= Work item =
When you copy the entries, omit the images and keep every word as it is.

*** Opening Exercise input ***

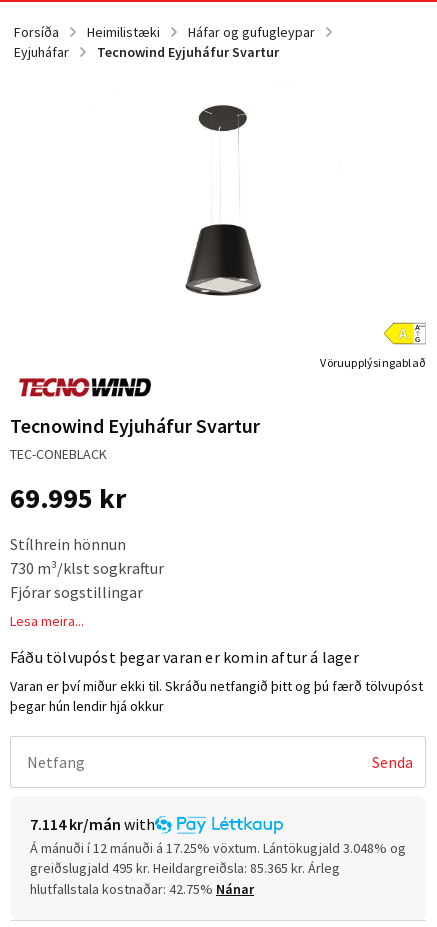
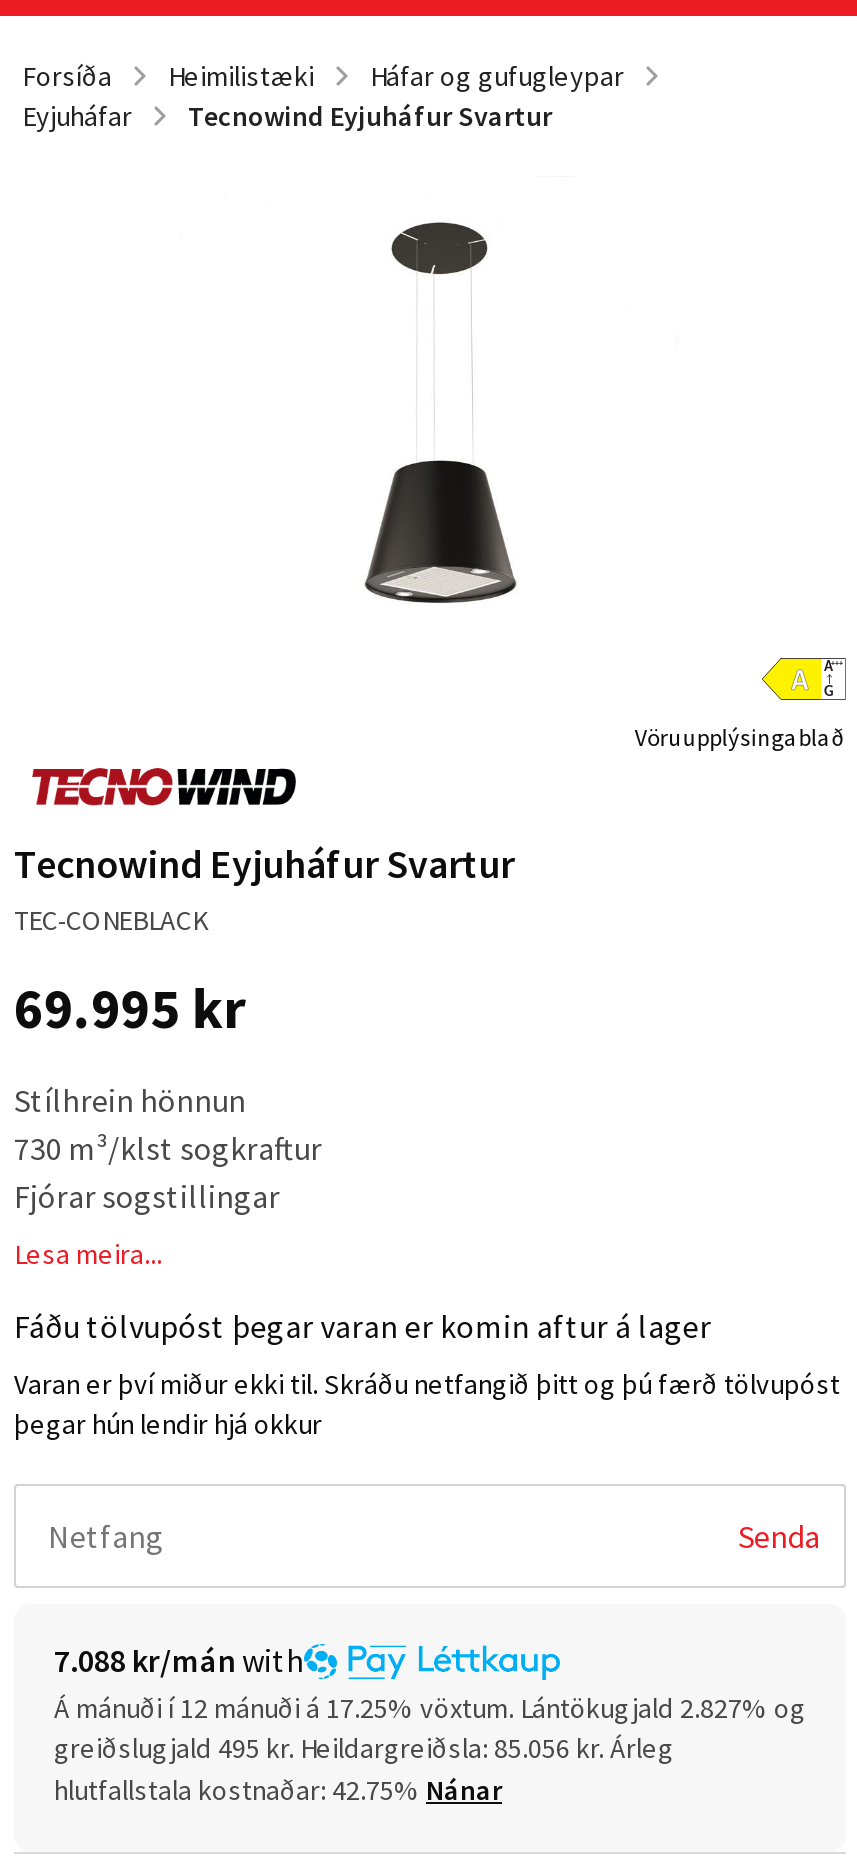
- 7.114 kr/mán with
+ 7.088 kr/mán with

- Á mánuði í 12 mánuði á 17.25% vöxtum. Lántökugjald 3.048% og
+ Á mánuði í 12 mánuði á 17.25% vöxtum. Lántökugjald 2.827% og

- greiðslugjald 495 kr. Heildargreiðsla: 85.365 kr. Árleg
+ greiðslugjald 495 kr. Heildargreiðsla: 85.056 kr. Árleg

*** Closing Exercise input ***

= Solution for this problem =
- 7.114 kr/mán with
+ 7.088 kr/mán with

- Á mánuði í 12 mánuði á 17.25% vöxtum. Lántökugjald 3.048% og
+ Á mánuði í 12 mánuði á 17.25% vöxtum. Lántökugjald 2.827% og

- greiðslugjald 495 kr. Heildargreiðsla: 85.365 kr. Árleg
+ greiðslugjald 495 kr. Heildargreiðsla: 85.056 kr. Árleg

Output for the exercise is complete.